What are the legal limits on abortion in the UK?

Accessing an abortion in the UK is typically straightforward. Statistics show that one in three women in the UK will undergo an abortion before reaching the age of 45.

According to the 1967 Abortions Act, abortion is legally permitted before 24 weeks in England, Scotland, and Wales, provided that two doctors authorize the procedure.

Abortion beyond 24 weeks is only allowed if the woman’s health is at risk of severe physical or mental harm, or if there’s a severe fetal abnormality.

Although late-term abortions are uncommon, women who seek abortions after 24 weeks risk facing criminal prosecution under the Offences against the Person Act 1861. Northern Ireland has decriminalised abortion following a 2019 referendum that repealed this 19th-century legislation.

“In the UK, you can only legally have an abortion if it is signed off by two doctors. On the surface this seems like a sensible law. But it in fact puts women at risk,” says Florence Schechter, director of the Vagina Museum, posting on twitter.

“If you don’t see a doctor to get an abortion, usually what you’ll be doing is ordering abortion medication online. Who would do this? A woman who is afraid to go to the doctor because of potential repercussions, usually from an abusive partner.

“In effect, being the victim of abuse is a criminal offense in the UK. We saw this put in action during the case in summer 2023 when a woman was sentenced to 28 months in prison for obtaining abortion pills online during lockdown.”

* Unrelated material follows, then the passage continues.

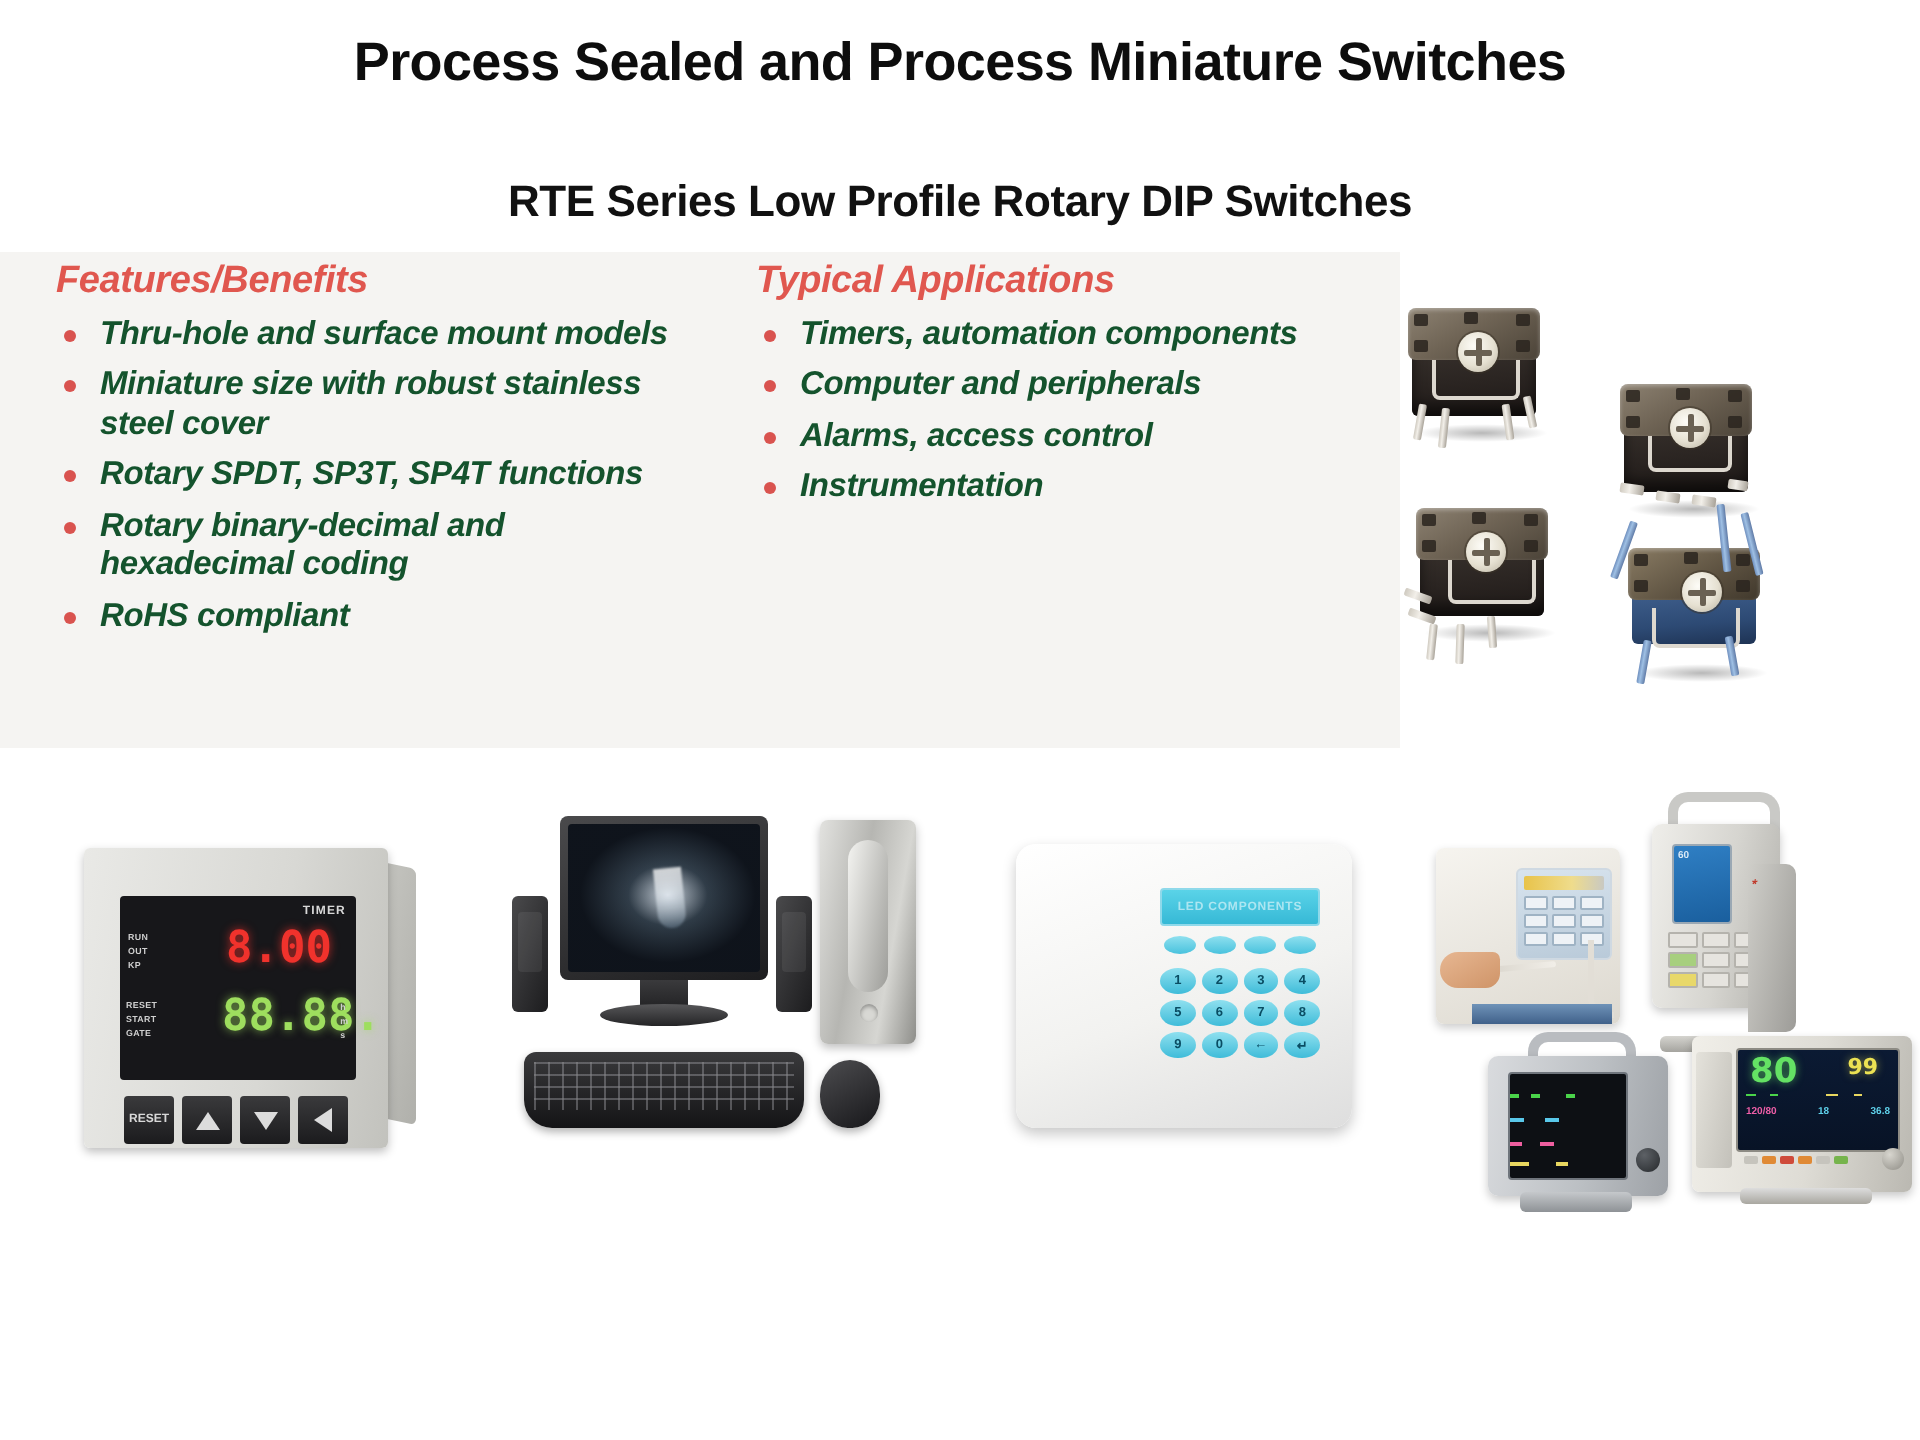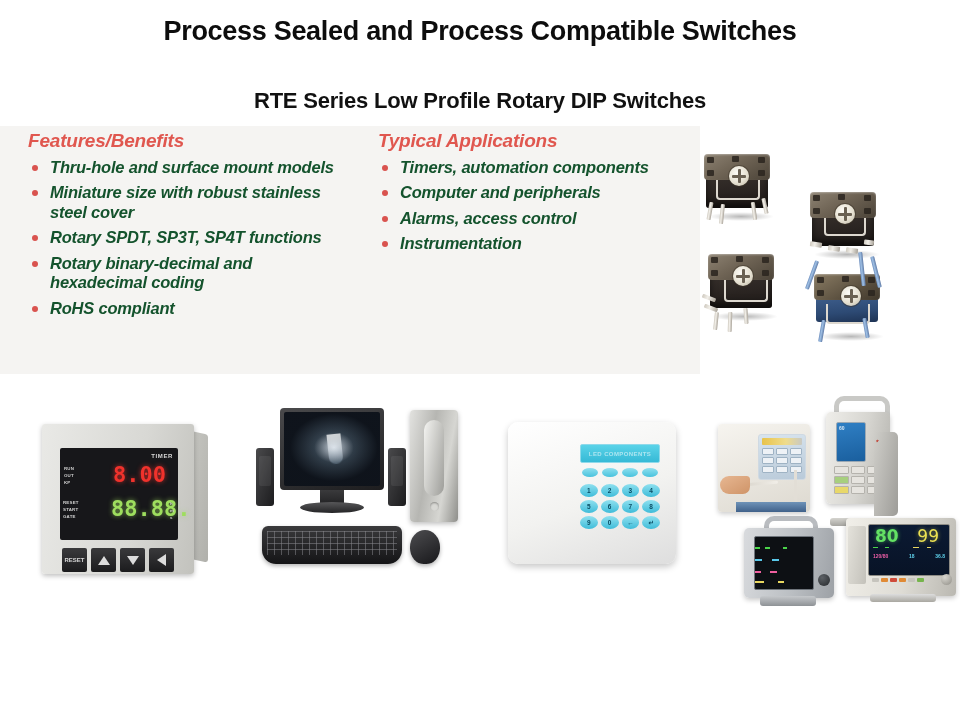"Process Sealed and Process Compatible" div.title-main { text: Compatible -> Miniature }
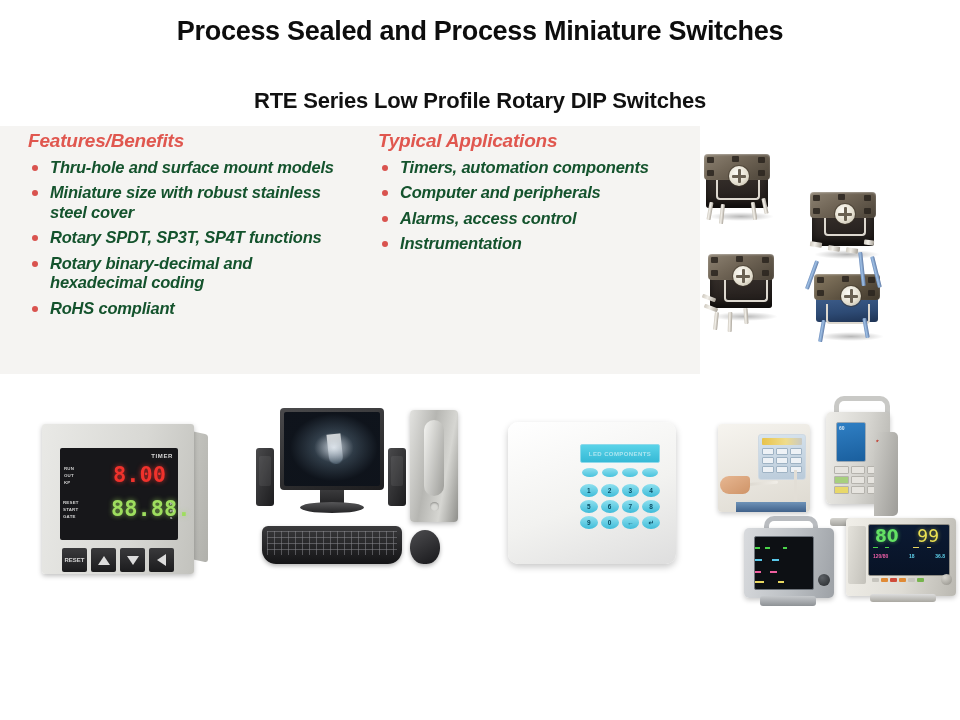"99" .vb-spo2 { font-size: 17px -> 11px; font-weight: normal -> bold }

At least 52 women have been investigated by police over the past eight years on the basis of suspicions that abortions have taken place after the legal limit. This tally includes a 15-year-old girl who, in 2021, spent more than six months waiting to know whether she would face criminal charges after going through a natural stillbirth.

Vulnerable women are threatened by the UK’s current laws – “but it doesn’t have to be this way,” says Moreau.

“Later this month MPs have the chance to make history of their own by voting to decriminalise abortion in England and Wales,” she said.

“They must step up for women and seize the opportunity… Women have been campaigning for years and years to reform abortion laws that were enacted before women even had the right to vote, it’s time to act.”

Amendments to the new Criminal Justice Bill tabled by Labour MPs could see such criminal sanctions removed entirely. It would not change the rules for when abortion is permitted – but women would no longer face the threat of prosecution for procuring an abortion after this period.

“Women who are ending their pregnancies outside of the existing law are often immensely vulnerable and doing so under desperate circumstances,” said Diana Johnson, the MP for Kingston Upon Hull North, upon tabling the amendment.

“It is in nobody’s best interests to threaten these women with outdated Victorian criminal laws that are now 161 years old.”

The Criminal Justice Bill is currently at the second-reading stage; debate will progress over the next few weeks.